В такое время хочется апельсинового сока и спать. И чтобы сны снились молодые. И когда просыпаешься и высовываешь ступню из-под одеяла для солнечного поцелуя, так захочется потянуться и повелевать чайником, бутербродным застольем и заодно целым миром. Но минутку полежишь, поразмыслишь и спрячешь ногу в квартирную зиму, в ватную берлогу, до истеричных требований будильника закемаришь сладко-сладко, аж слюнку пустишь. «И пусть весь мир подождёт», — думал Самсонов, переворачиваясь с левого на правый бок, переваливаясь с сорока на сорок первый, с сорок первого на сорок второй… Зимовал.
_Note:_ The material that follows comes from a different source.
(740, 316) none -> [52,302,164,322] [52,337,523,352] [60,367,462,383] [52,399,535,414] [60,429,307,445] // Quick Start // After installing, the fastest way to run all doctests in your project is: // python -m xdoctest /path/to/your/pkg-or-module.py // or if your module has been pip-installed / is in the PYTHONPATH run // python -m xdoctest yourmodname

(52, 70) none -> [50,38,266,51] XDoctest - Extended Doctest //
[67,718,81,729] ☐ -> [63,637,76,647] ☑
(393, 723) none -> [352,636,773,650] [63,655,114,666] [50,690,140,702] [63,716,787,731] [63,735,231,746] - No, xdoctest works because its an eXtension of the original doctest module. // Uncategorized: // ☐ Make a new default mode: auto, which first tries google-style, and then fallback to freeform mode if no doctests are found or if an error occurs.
Но однажды проснулся, прислушался к пению уже совсем других птиц и с грустью посмотрел на исхудавшую лапу. Получил родительское наследство, завёл небольшой типографский бизнес и привычку побольше ходить пешком — врач, знаете ли, посоветовал. Наконец, пройдя много зимних дорог, встретил её — свою весну в рваных сапогах. Расклеивал на остановках самим же сделанные объявления «Сдам квартиру». Хотел сдать, а получилось, что снял? Или сам сдался? Весна поставила ножку на плюхнувшееся в лужу, уже не юношеское сердце:

— А соседи не шумные? — спросила и подула на тонкие, почти детские пальчики.

Соседка была одна — сверху; топить — топила, но тихо. Во второй квартире жила пустота. Хозяин всё искал, искал в дальних краях редких насекомых. Нашёл, завшивел и умер. Вот такие соседи. А мебель серьёзная: диван — клетчатая классика, шифоньер полированный, книжный шкаф — старинное старьё с витражными стёклами, и на кухне всё имеется.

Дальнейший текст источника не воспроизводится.